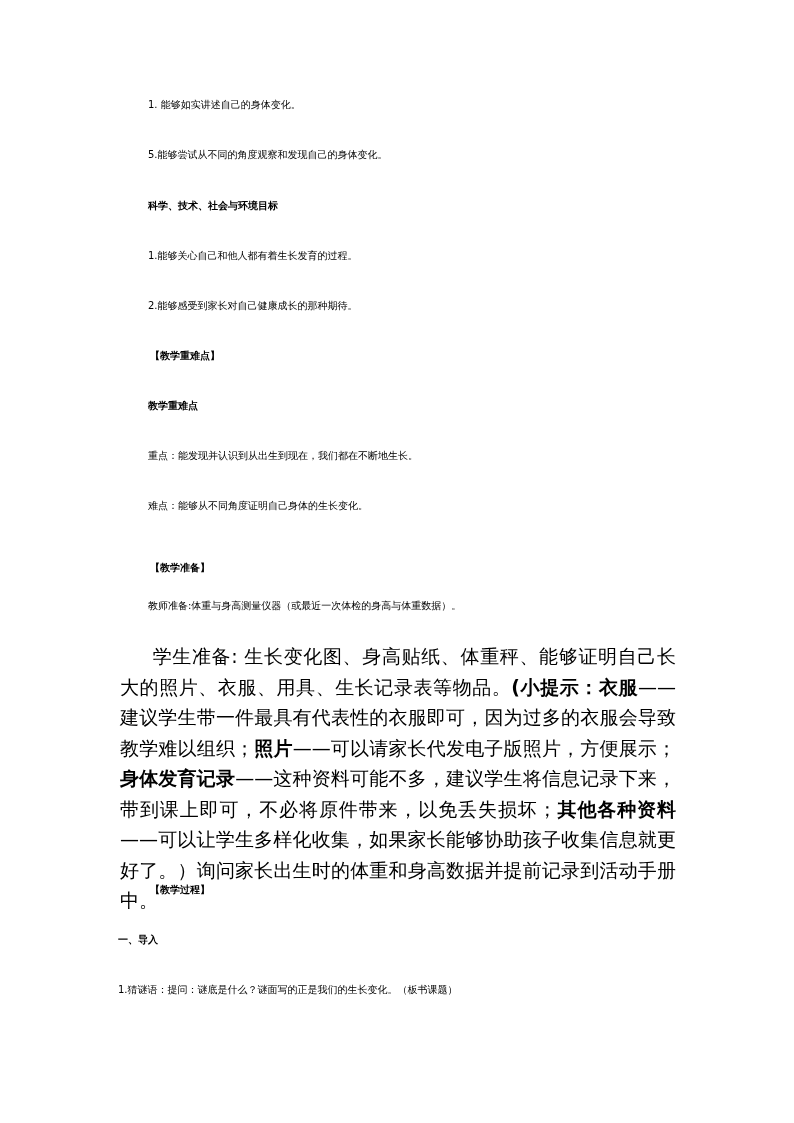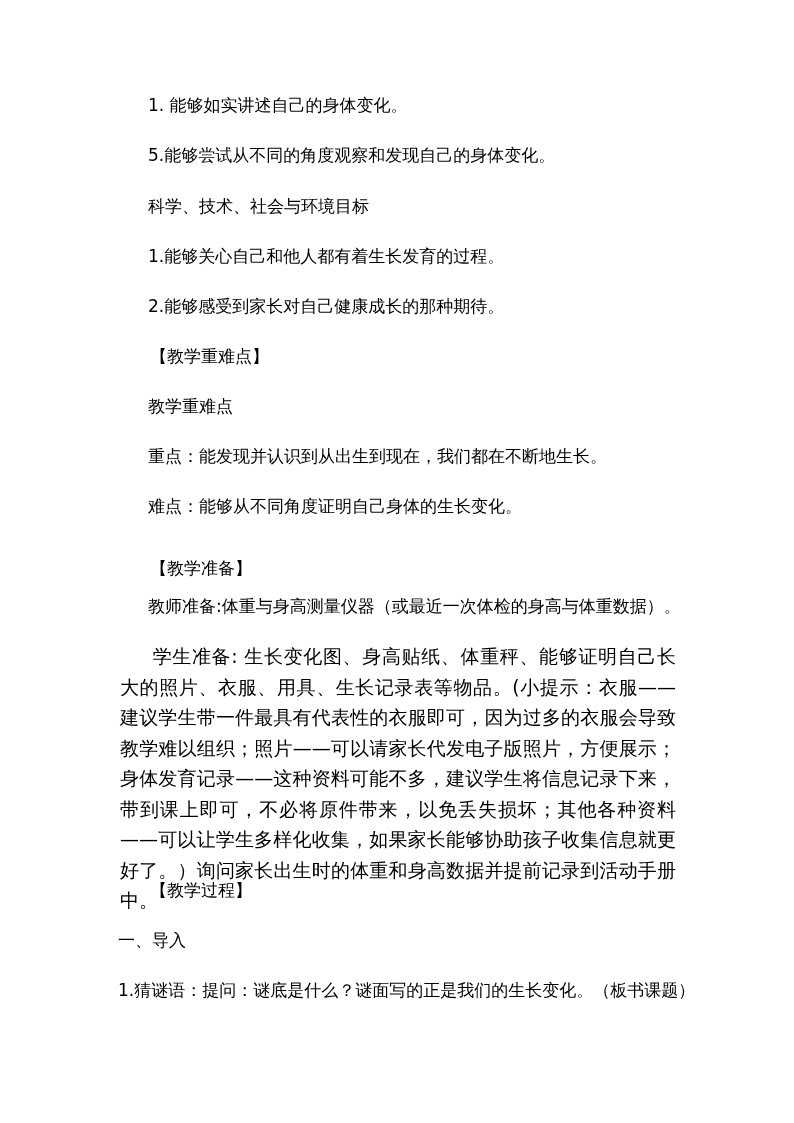--- a/index.html
+++ b/index.html
@@ -1,19 +1,19 @@
 <!DOCTYPE html>
 <html><head>
   <meta charset="utf-8">
   <style>
     html, body { margin: 0; padding: 0; background: #ffffff; }
     body { width: 794px; height: 1123px; position: relative; overflow: hidden;
            font-family: "DejaVu Sans", "Liberation Sans", sans-serif; color: #000; }
-    .line { position: absolute; font-size: 17px; line-height: 20px; white-space: nowrap; letter-spacing: 0px; }
-    .b { font-weight: normal; }
+    .line { position: absolute; font-size: 10px; line-height: 20px; white-space: nowrap; letter-spacing: 0px; }
+    .b { font-weight: bold; }
     .para { position: absolute; left: 120px; width: 556px; font-size: 19px; line-height: 30.5px; text-align: justify; }
     .para .indent { display: inline-block; width: 32px; }
   </style>
 </head>
 <body>
 
 <div>
 
   <div class="line" style="left:148px; top:95px;">1. 能够如实讲述自己的身体变化。</div>
   <div class="line" style="left:148px; top:145px;">5.能够尝试从不同的角度观察和发现自己的身体变化。</div>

==========

To do
Copy everything in the listing above exactly except the pictures.

Expected output
--- a/index.html
+++ b/index.html
@@ -1,19 +1,19 @@
 <!DOCTYPE html>
 <html><head>
   <meta charset="utf-8">
   <style>
     html, body { margin: 0; padding: 0; background: #ffffff; }
     body { width: 794px; height: 1123px; position: relative; overflow: hidden;
            font-family: "DejaVu Sans", "Liberation Sans", sans-serif; color: #000; }
-    .line { position: absolute; font-size: 17px; line-height: 20px; white-space: nowrap; letter-spacing: 0px; }
-    .b { font-weight: normal; }
+    .line { position: absolute; font-size: 10px; line-height: 20px; white-space: nowrap; letter-spacing: 0px; }
+    .b { font-weight: bold; }
     .para { position: absolute; left: 120px; width: 556px; font-size: 19px; line-height: 30.5px; text-align: justify; }
     .para .indent { display: inline-block; width: 32px; }
   </style>
 </head>
 <body>
 
 <div>
 
   <div class="line" style="left:148px; top:95px;">1. 能够如实讲述自己的身体变化。</div>
   <div class="line" style="left:148px; top:145px;">5.能够尝试从不同的角度观察和发现自己的身体变化。</div>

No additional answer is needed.